As a child, my grandfather encouraged me to learn something new every single day, even if I didn't think it would help me immediately. He also taught me that a continuous curiosity about the world around me was far more important than achieving a high grade or winning someone else's approval. As a result, I'm fiercely passionate about the power of learning both in my own life, and in the lessons I teach others.

In times of change learners will inherit the earth.
— Eric Hoffer

To help you take advantage of the knowledge that's all around us, here are seven tips to help you learn more as a leader, so you can encourage your team to do the same.

1. Be willing to have your mind changed.

There are some leaders who only read and research sources that validate their own opinions. This strategy may offer an ego boost, but it fails to invoke the sort of internal conflict required to truly learn. As a leader, it's critical that you seek out new ideas, opinions, and viewpoints that challenge your own.

The most important learning can be unlearning!

2. Stay updated with trends in your profession.

As a member of the National Speakers Association for over 10 years, it's important to me that I stay updated with speaking and consulting trends by learning from the wealth of information the association provides. This helps me discover more powerful and innovative ways to serve my clients. Every leader should seek out the professional association in their occupation, which likely publishes a magazine, newsletter, or blog that provides valuable advice and life lessons.

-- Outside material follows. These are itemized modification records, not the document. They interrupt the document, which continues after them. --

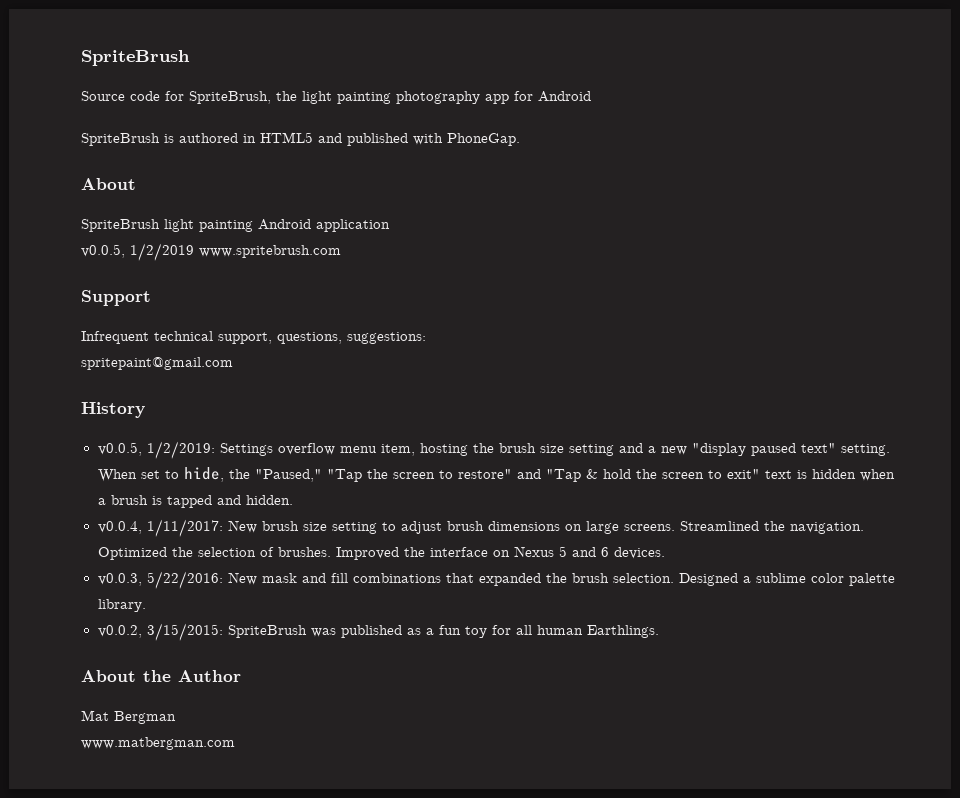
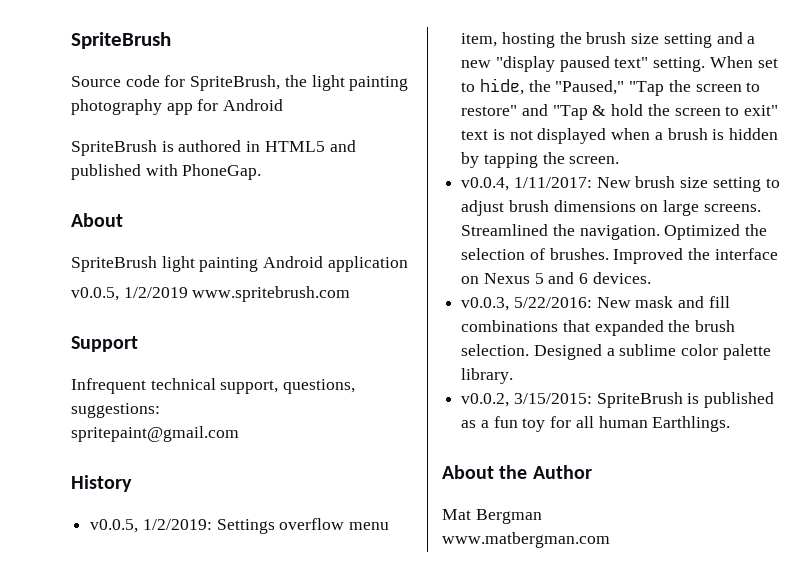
[811,469,856,479] hidden -> [509,128,607,144] not displayed
[166,495,293,508] tapped and hidden. -> [729,128,779,140] [461,152,620,168] hidden by tapping the screen.
[310,628,336,637] was -> [687,393,700,404] is

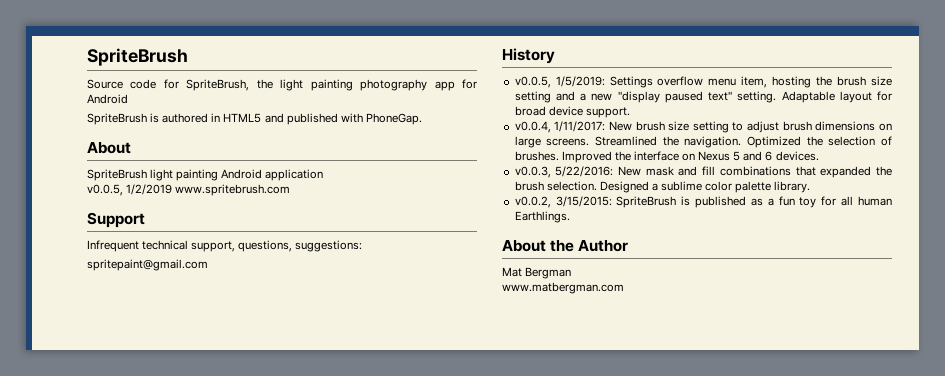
[142,519,212,530] 1/2/2019: -> [555,76,605,87] 1/5/2019:
[709,56,778,68] [461,78,761,96] [461,104,779,120] [461,128,779,144] [461,152,620,168] When set to hide, the "Paused," "Tap the screen to restore" and "Tap & hold the screen to exit" text is not displayed when a brush is hidden by tapping the screen. -> [781,91,892,103] [514,106,630,118] Adaptable layout for broad device support.

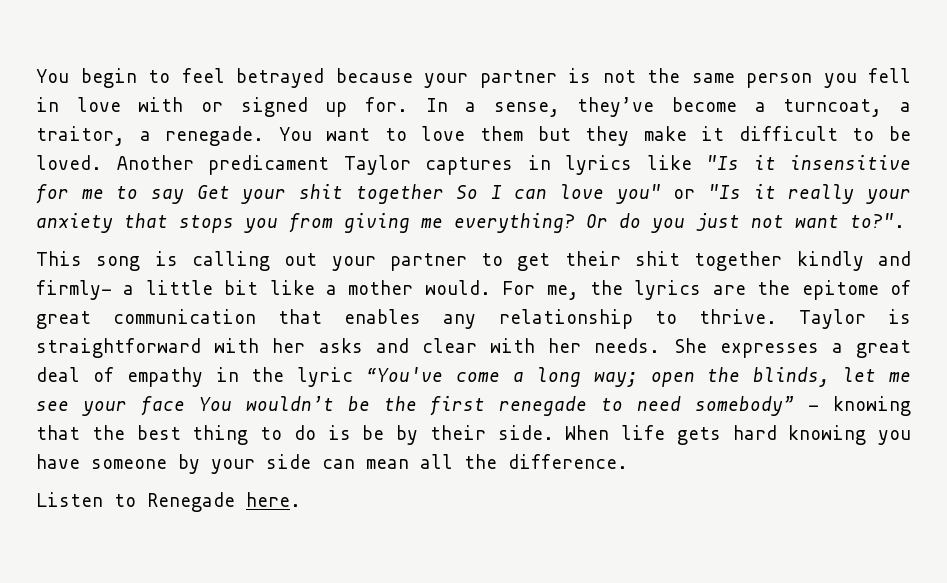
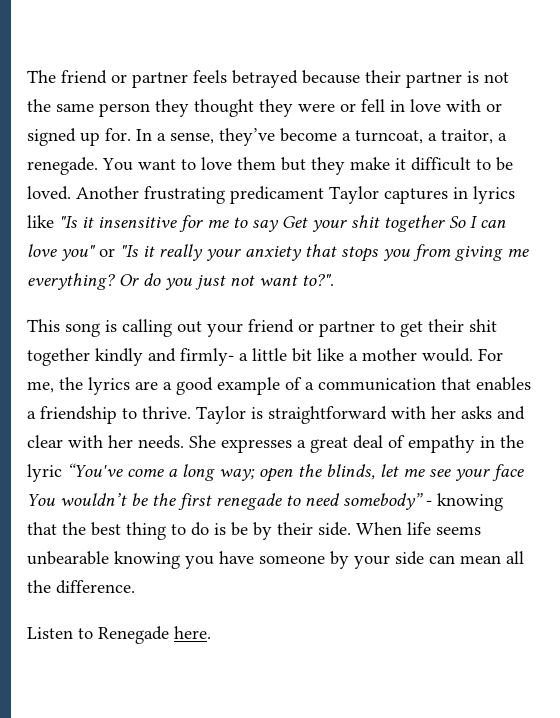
[36,68,225,88] You begin to feel -> [27,70,227,88] The friend or partner feels
[424,73,468,88] your -> [365,70,401,83] their
[823,73,857,88] you -> [155,99,356,117] they thought they were or
(194, 162) none -> [144,186,225,204] frustrating
(376, 263) none -> [248,319,314,333] friend or
[757,280,911,300] [36,311,91,329] the epitome of great -> [163,377,314,395] a good example of a
[443,309,633,329] any relationship -> [27,406,117,424] a friendship
[676,425,777,445] gets hard -> [436,526,481,535] [27,551,109,565] seems unbearable

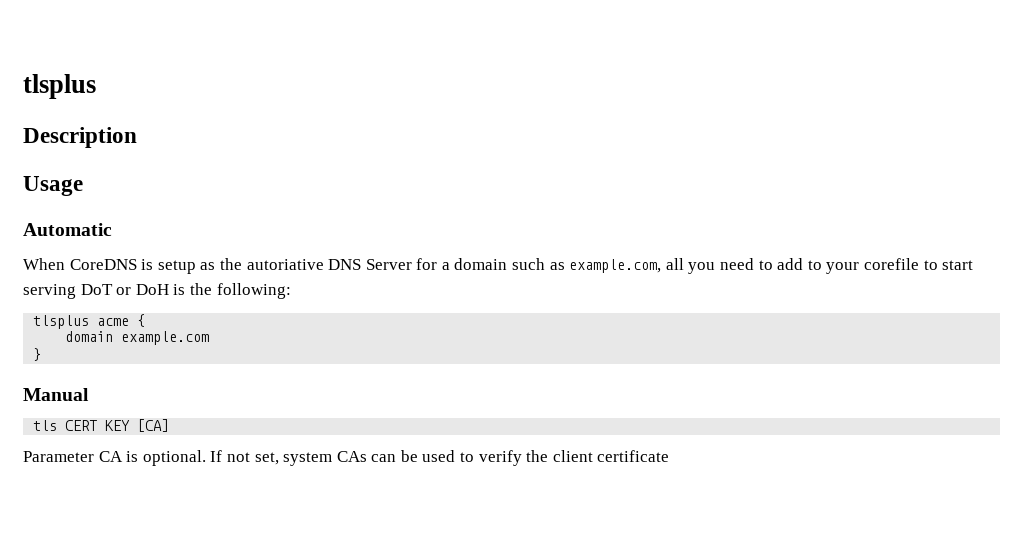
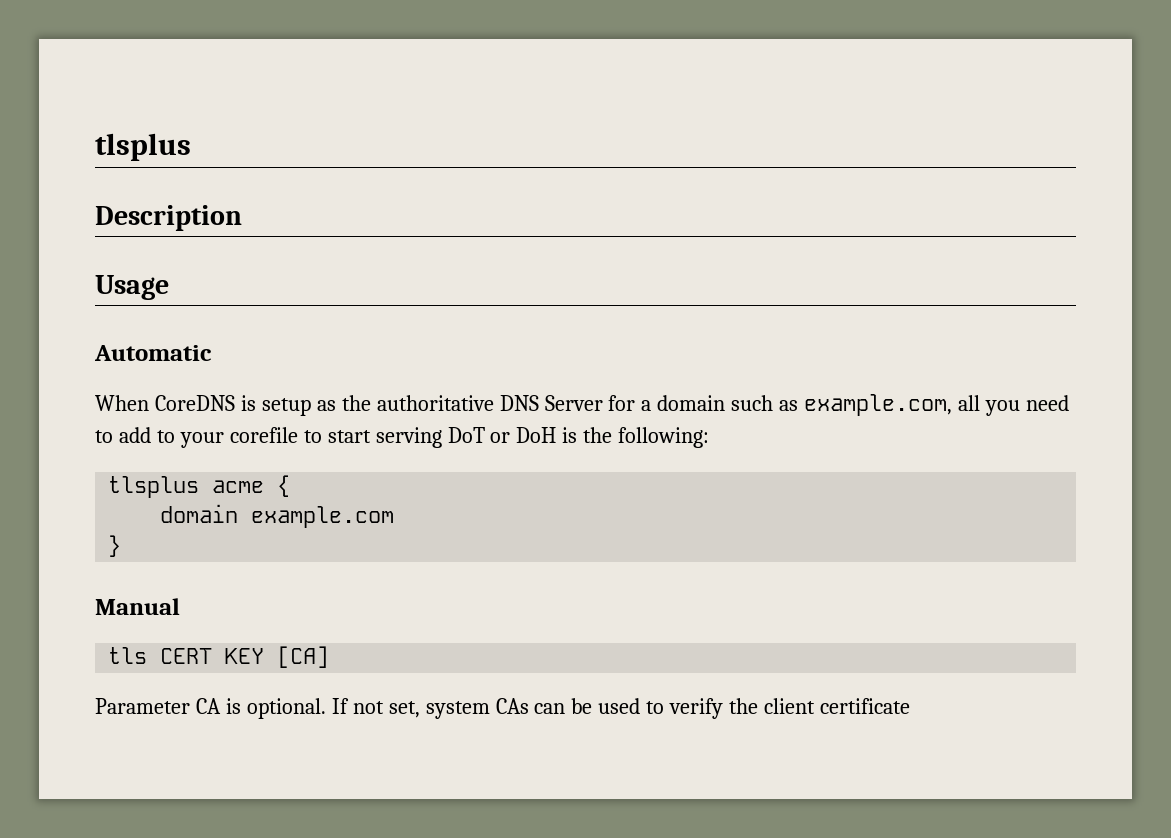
[246,259,324,270] autoriative -> [376,395,494,411] authoritative

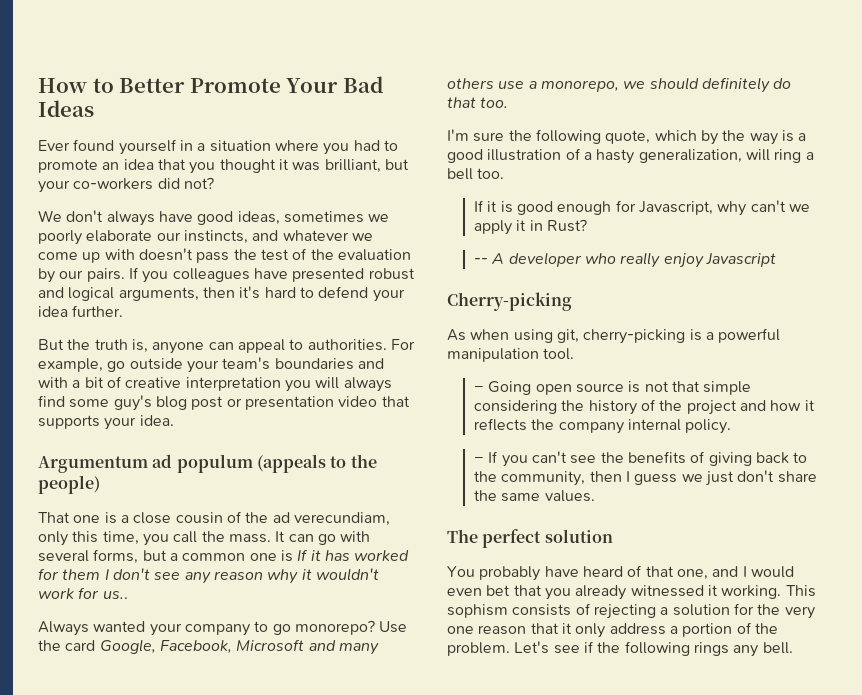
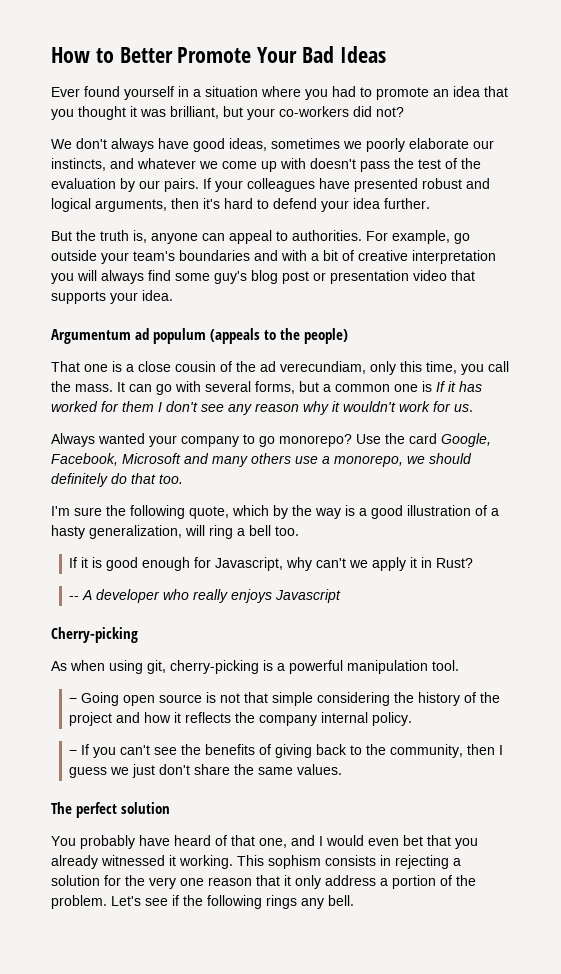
[142,271,169,283] you -> [215,180,243,192] your
[102,591,128,599] us.. -> [454,404,473,412] us.
[663,253,704,268] enjoy -> [231,589,273,603] enjoys
[575,603,591,615] of -> [380,855,391,866] in

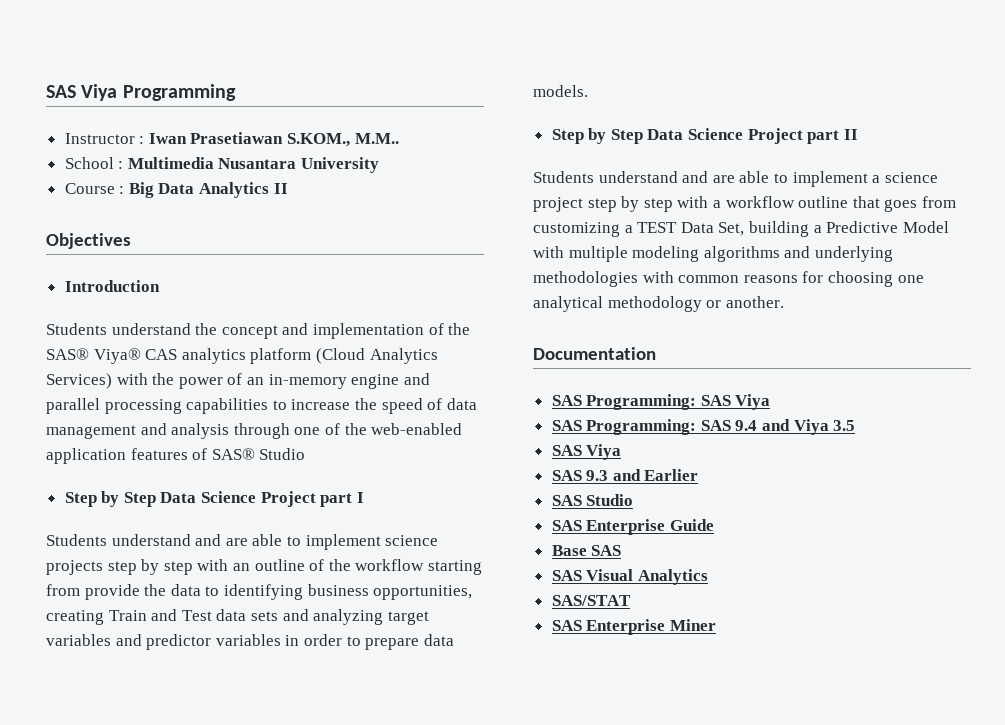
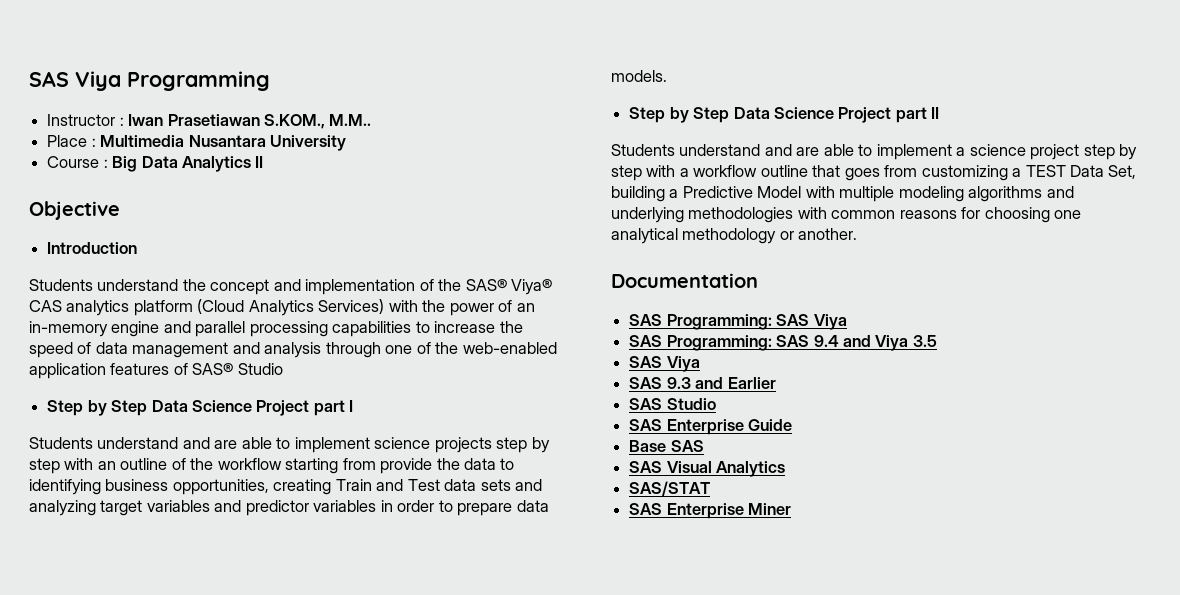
[64,157,114,169] School -> [47,135,88,147] Place
[46,233,131,249] Objectives -> [29,201,120,220] Objective

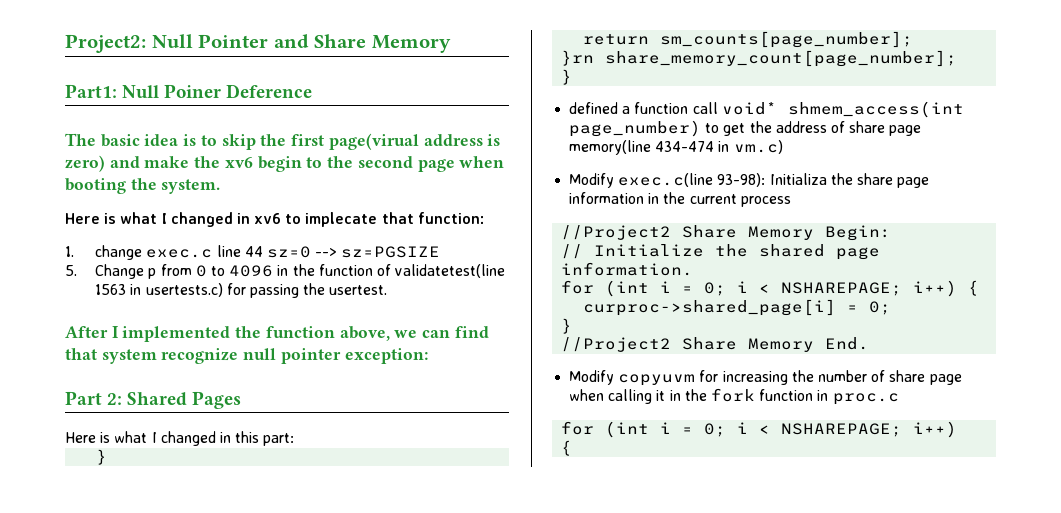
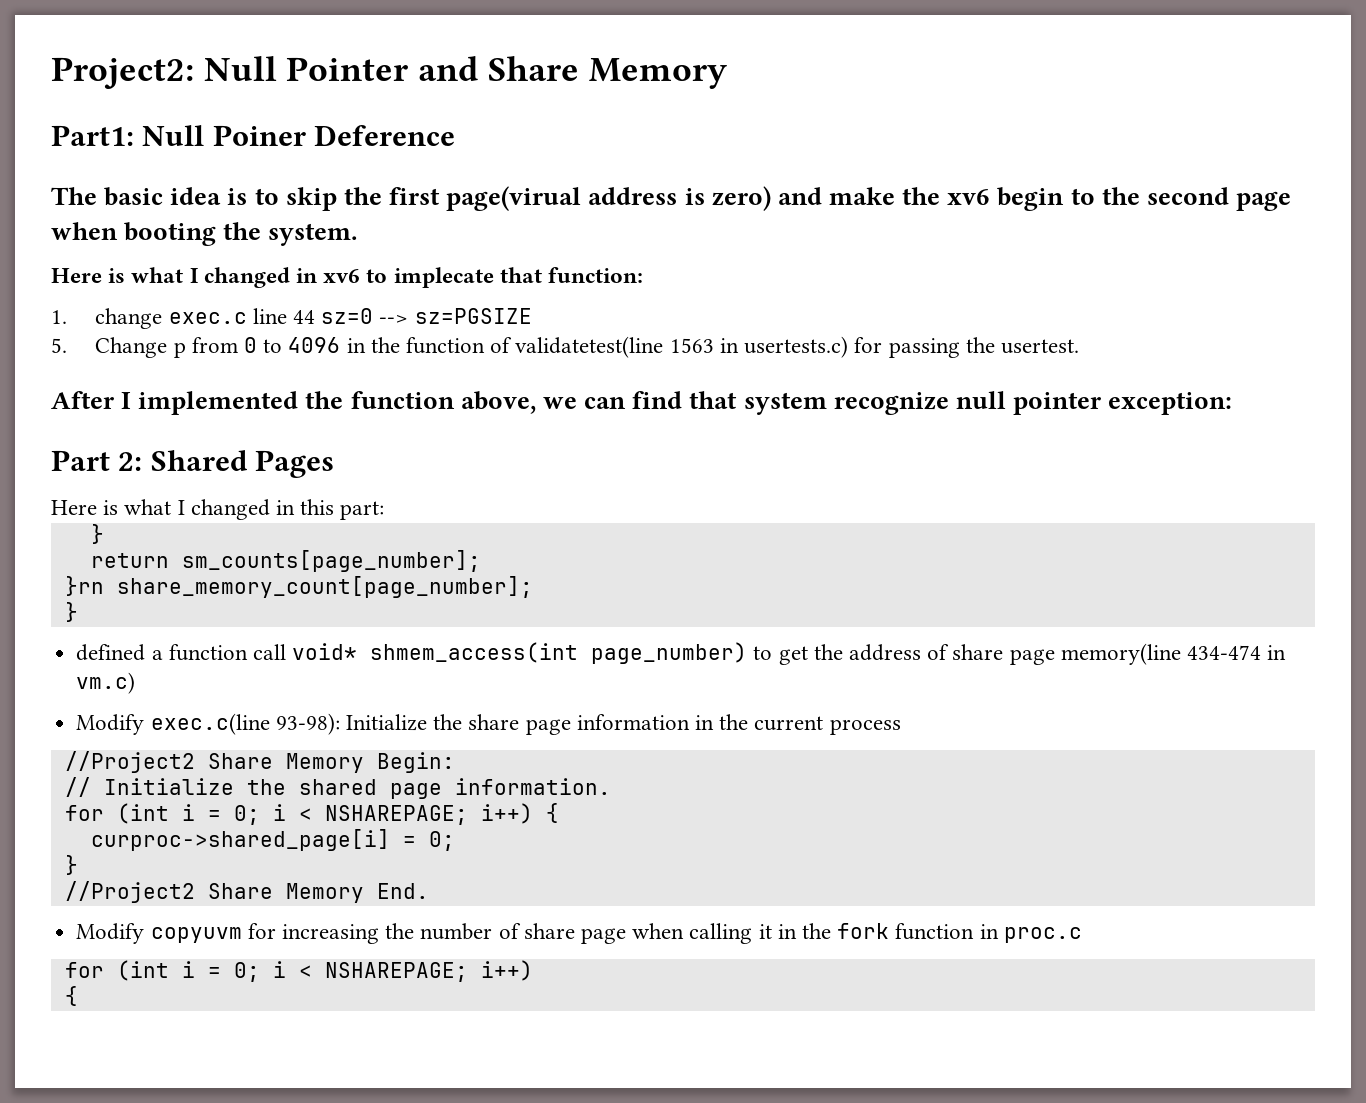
[769,173,827,185] Initializa -> [345,714,427,731] Initialize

Curiosity killed the cat but information brought it back.

3. Listen to podcasts.

From digital marketing to engineering, professional-grade podcasts exist in almost every single category. Podcasts are great for learning about niche topics, and they also offer the chance to hear unique perspectives from experts on challenges you face. To make time for your new podcast habit, try incorporating it into your everyday routine by listening during your commute or while hitting the gym.

Learning is not just for school.

4. Engage in mentor relationships.

Being a mentor is a great way to give back to your organization. Creating a strong relationship with a mentee offers a myriad of benefits and lessons that can't be learned anywhere else. To start, being a mentor can teach you about your leadership style and help you identify areas for your own self-improvement.

5. Attend a workshop or seminar.

Regardless of what profession we're in or how hard we work, it's critical to keep our minds sharp. Too often we let our expertise get stale, and that's when we start to lose passion for what we do daily. Attending workshops and seminars is a great way to re-energize yourself and your team.

6. Watch a TED Talk.

When it comes to curiosity and wonder, few mediums elicit the active learning like a great TED Talk can. TED's commitment to curiosity is embedded even into its slogan, which reads "ideas worth spreading." If you're new to TED Talks and need help getting started, you can try checking out their playlist of must-see TED Talks, or browse the 20 most popular TED Talks of all time.

7. Relearn a topic you once enjoyed.

We all know what it's like to discover a new skill or topic that evokes our deepest sense of wonder. But time can be a thief of this wonder, and it's easy to let our fascination fade as time passes by. One way to rekindle a passion for learning is to return to a topic you once felt deeply about. For example, you may want to brush up on a leader you studied in college. Or, perhaps you'll re-read a book that inspired a big decision in your life years ago.